Thursday 5 January 2017

Vientiane and Koh Chang

Happy new year, everyone! Apologies for the lack of posts for a while – we have been relaxing on the beach and settling into the new year!

Last time I wrote were we were due to arrive into Vientiane, where we spent a couple of days. It's a small and pretty French colonial city and Laos' capital. 

At times - if you ignore the tuk-tuks - you could be mistaken for thinking you're in Paris: cafes with blackboards written in perfect French handwriting, run by French ex-pats, advertising duck a l'orange and 'jambon beurre' baguettes, tucked in amongst the Laotian cafes selling fried noodles.

Can you spot the French influence?

We also found a Tintin-themed Belgian beer cafe, which Kev just couldn't resist!

Drinking with Tintin in the Belgian beer cafe
We spent a morning at COPE (http://copelaos.org), a museum dedicated to telling the story of Laos' unexploded ordnance following the Vietnam war – and the resulting need for prosthetics caused by injuries from cluster bombs.

Laos is the most bombed country in the world per capita. The impact of the Vietnam war in Laos was equivalent to bombs being dropped every eight minutes, 24/7 for nine years, non-stop. Thirty percent of the cluster bombs dropped did not detonate and are therefore still active. 

Much of the land is used for farming so the unexplored 'bombies' (individual bombs, about the size of an orange, within the larger cluster bomb shell) still pose a very real threat today. However, with new bomb search and disposal techniques, they hope to clear all remaining ordnance by 2020.


As we travel south, the weather is starting to get warmer. We felt it first in the move from Vang Vieng to Vientiane, and then again through Bangkok into Koh Chang. Fortunately, also the roads are becoming less mountainous, though the minivan drivers remain as crazy as ever! 

We passed through a town called Trat – the jumping off point for Koh Chang and randomly met a man who lives in Truro – it’s a small world and the Cornish really do get everywhere! 

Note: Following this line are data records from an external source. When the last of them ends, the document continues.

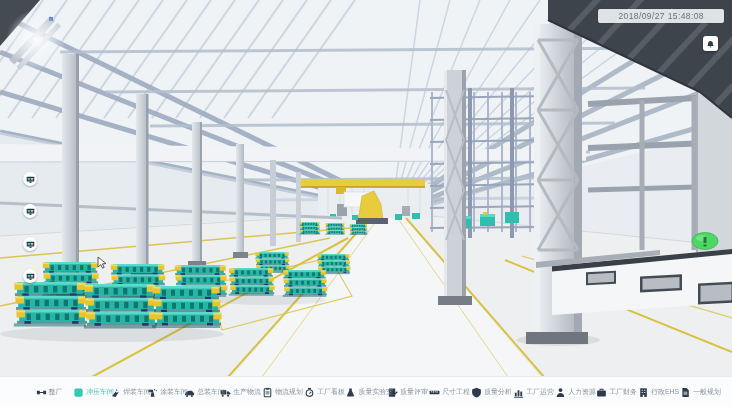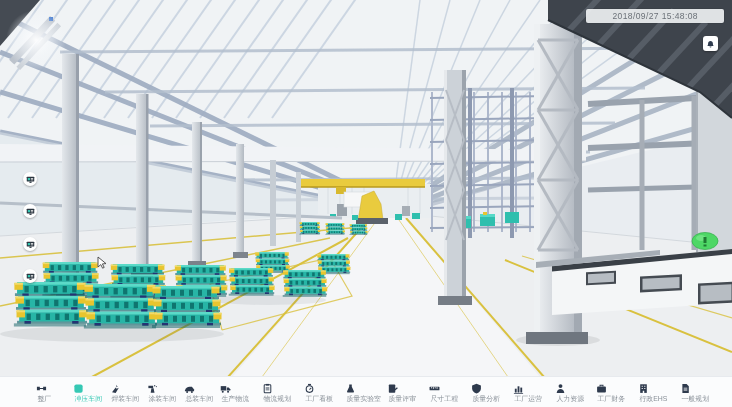--- a/index.html
+++ b/index.html
@@ -1,21 +1,21 @@
 <!DOCTYPE html>
 <html style="--accent: #35c8b4;"><head>
 <meta charset="utf-8">
 <style>
   html,body{margin:0;padding:0;background:#dfe2e6;}
   .stage{position:relative;width:732px;height:407px;overflow:hidden;background:#eef1f4;
          font-family:"Liberation Sans", sans-serif;}
   .scene{position:absolute;left:0;top:0;}
   
   .timestamp{position:absolute;top:9px;right:8px;background:rgba(246,248,249,.88);
-    color:#6b7178;font-size:8.5px;line-height:12px;padding:1px 26px;border-radius:2px;
+    color:#6b7178;font-size:8.5px;line-height:12px;padding:1px 20px;border-radius:2px;
     letter-spacing:.4px;box-shadow:0 0 0 1px rgba(0,0,0,.06);text-align:right;}
   
   .bell-btn{position:absolute;top:36px;right:14px;width:15px;height:15px;background:#fff;
     border-radius:3px;display:flex;align-items:center;justify-content:center;color:#2e3a4d;
     box-shadow:0 1px 2px rgba(0,0,0,.3);cursor:pointer;}
   .bell-btn svg{width:9px;height:9px;}
   
   .left-btns{position:absolute;left:23px;top:0;width:14px;height:100%;}
   .circle-btn{position:absolute;width:14px;height:14px;border-radius:50%;background:#fff;
     display:flex;align-items:center;justify-content:center;color:#2c3640;
@@ -24,21 +24,21 @@
   .circle-btn:nth-child(3){top:237px}.circle-btn:nth-child(4){top:269px}
   .circle-btn svg{width:9px;height:9px;}
   
   .cursor{position:absolute;left:97px;top:256px;pointer-events:none;}
   
   .toolbar{position:absolute;left:0;right:0;bottom:0;height:30px;background:#fbfcfd;
     border-top:1px solid #e7eaee;display:flex;align-items:center;}
   .tb-group{display:flex;justify-content:space-between;align-items:center;}
   .tb-group-1{margin-left:36px;width:184px;}
   .tb-group-2{flex:1;margin-right:16px;}
-  .tb-item{display:flex;flex-direction:column;gap:1px;width:36px;cursor:pointer;}
+  .tb-item{display:flex;flex-direction:row;align-items:center;gap:1px;width:36px;cursor:pointer;}
   .tb-item .ticon{height:12px;display:flex;align-items:flex-end;color:#2e3a4d;}
   .tb-item .ticon svg{width:11px;height:11px;}
   .tb-item .tlabel{font-size:7.5px;line-height:8px;color:#8a9199;white-space:nowrap;transform:scale(.92);}
   .tb-item.active .ticon{color:var(--accent,#35c8b4);}
   .tb-item.active .tlabel{color:var(--accent,#35c8b4);}
 </style>
 </head>
 <body>
 
 <div class="stage">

Koh Chang is Thailands third largest island and is just south of Bangkok. It has a mountainous, jungle interior and is fringed with pretty sandy beaches on the west coast – the perfect place for a spot of rest and relaxation.

White Sands Beach
Arriving in time for new year we were fortunate to stay on a fairly quiet part of the island, so we were able to avoid the worst of the (hideous) new year’s eve’s parties on the beaches - and found a secluded part of our local beach, Pearl Beach, to toast in the new year. Nearby White Sands Beach and (somewhat inappropriately named) Lonely Beach were 'party central', so well worth avoiding!

We hired a scooter to get around and made Kai Bae Beach our home for the week. Three times a day the elephants from a nearby elephant camp would be walked down the beach to bathe in the sea (which from experience, we know they love! 

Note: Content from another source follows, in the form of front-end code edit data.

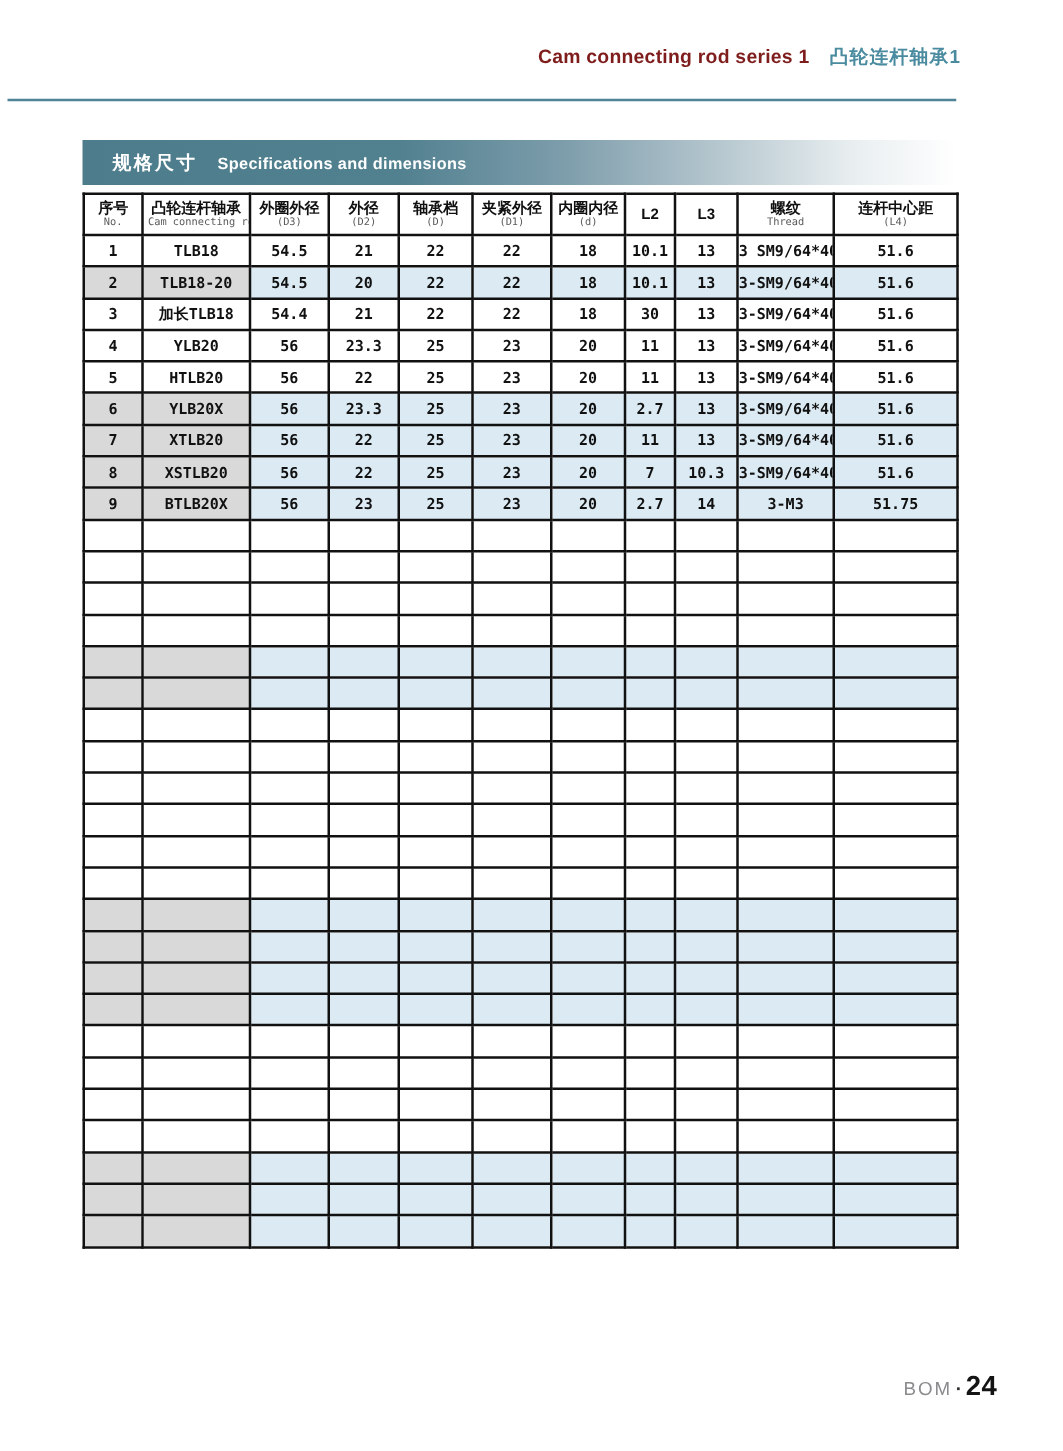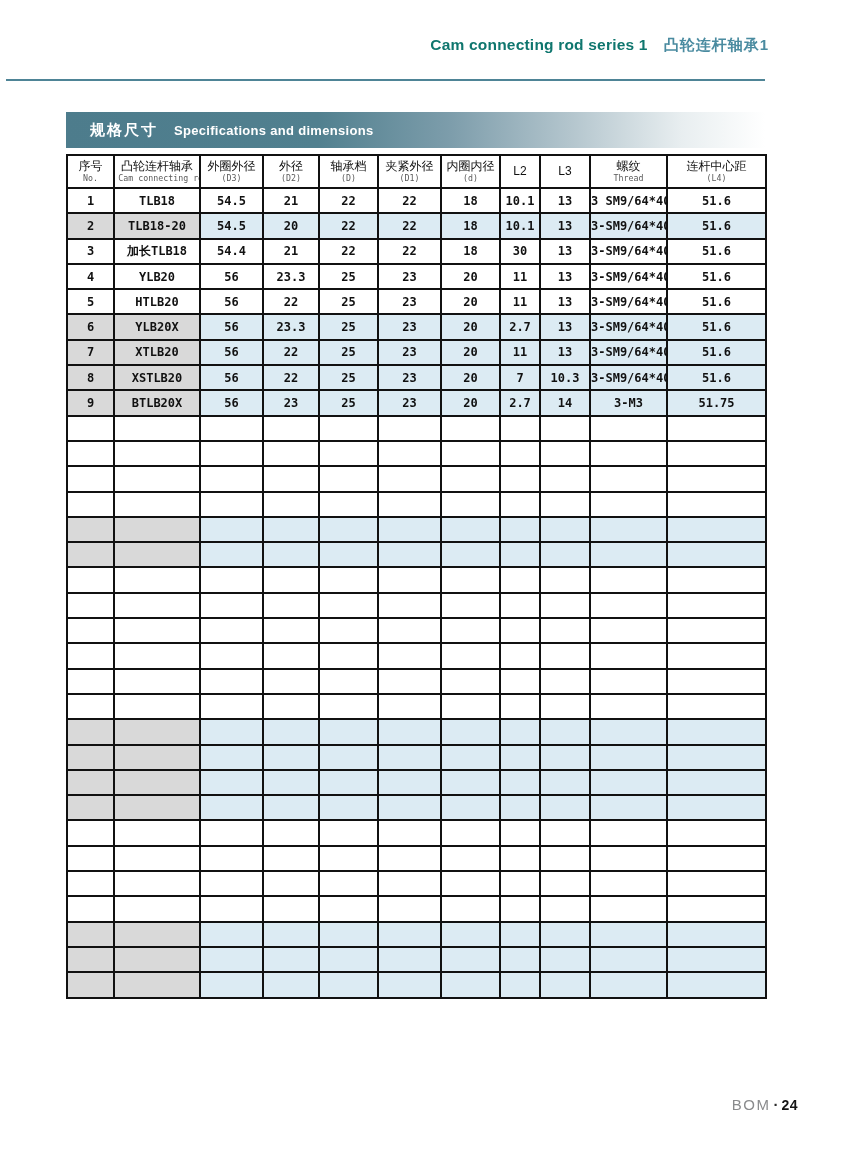--- a/index.html
+++ b/index.html
@@ -9,21 +9,21 @@
     position:relative;
     font-family:"Liberation Sans", sans-serif;
     overflow:hidden;
   }
   
   .doc-header{
     position:absolute;top:36px;right:81px;
     display:flex;align-items:baseline;gap:16px;
   }
   .series-en{
-    font-size:15.5px;font-weight:bold;color:#0f766e;
+    font-size:15.5px;font-weight:bold;color:#7f1d1d;
     letter-spacing:.2px;
   }
   .series-zh{
     font-size:15px;font-weight:bold;color:#4a8ba0;
     letter-spacing:1px;
   }
   .header-rule{
     position:absolute;top:79px;left:6px;width:759px;height:2px;
     background:#4e8496;
   }
@@ -51,21 +51,21 @@
   table.spec th, table.spec td{
     border:2px solid #111111;
     padding:0;margin:0;
     text-align:center;vertical-align:middle;
     overflow:hidden;white-space:nowrap;
   }
   table.spec th{
     height:31px;background:#ffffff;
   }
   .th-zh{
-    font-size:12px;font-weight:normal;color:#101010;
+    font-size:12px;font-weight:bold;color:#101010;
     font-family:"Liberation Sans", sans-serif;
     line-height:13px;
   }
   .th-sub{
     font-size:9px;font-weight:normal;color:#5a5a5a;
     font-family:"DejaVu Sans Mono", monospace;
     line-height:10px;transform:scale(.92);
   }
   table.spec td{
     height:23.3px;
@@ -74,21 +74,21 @@
   }
   td.gray{background:#d9d9d9;}
   td.blue{background:#dcebf3;}
   
   .page-footer{
     position:absolute;top:1096px;right:52px;
     display:flex;align-items:baseline;text-align:right;
   }
   .footer-label{font-size:15px;color:#8a8b8d;letter-spacing:1.5px;}
   .footer-sep{font-size:15px;color:#2a2a2a;margin:0 3px;font-weight:bold;}
-  .footer-num{font-size:14px;color:#141414;font-weight:bold;letter-spacing:.5px;}
+  .footer-num{font-size:22px;color:#141414;font-weight:bold;letter-spacing:.5px;}
 </style>
 </head>
 <body>
 
 <div class="doc-header">
   <span class="series-en">Cam connecting rod series 1</span>
   <span class="series-zh">凸轮连杆轴承1</span>
 </div>
 <div class="header-rule"></div>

Elephants on Kai Bae Beach

I just hope they were not forced to also do circus tricks for tourists in the camp). In any case, they seemed to love the ocean and were well used to human contact. You could walk right up to them in the sea and touch them if you wanted, but even the baby ones are pretty strong so I kept a safe distance!

Baby elephant, Kai Bae Beach


One afternoon we hired a kayak and paddled around on of the small off-islands off Kai Bae Beach. It took forty-five minutes and was a welcome break from the inactivity of sitting around on the beach. That said, I think some beach time was long overdue after a month in land-locked northern Thailand and Laos.

Kayaking
The sea is the perfect temperature (probably somewhere around twenty-nine degrees Celcius) and the weather around the mid-thirties. The afternoons have been overcast and slightly cooler and fortunately, too, there have not been many mosquitoes around - paradise!

White Sands Beach
Next, we head back to Bangkok in order to head to our next location: Phuket and then on to some of the other islands.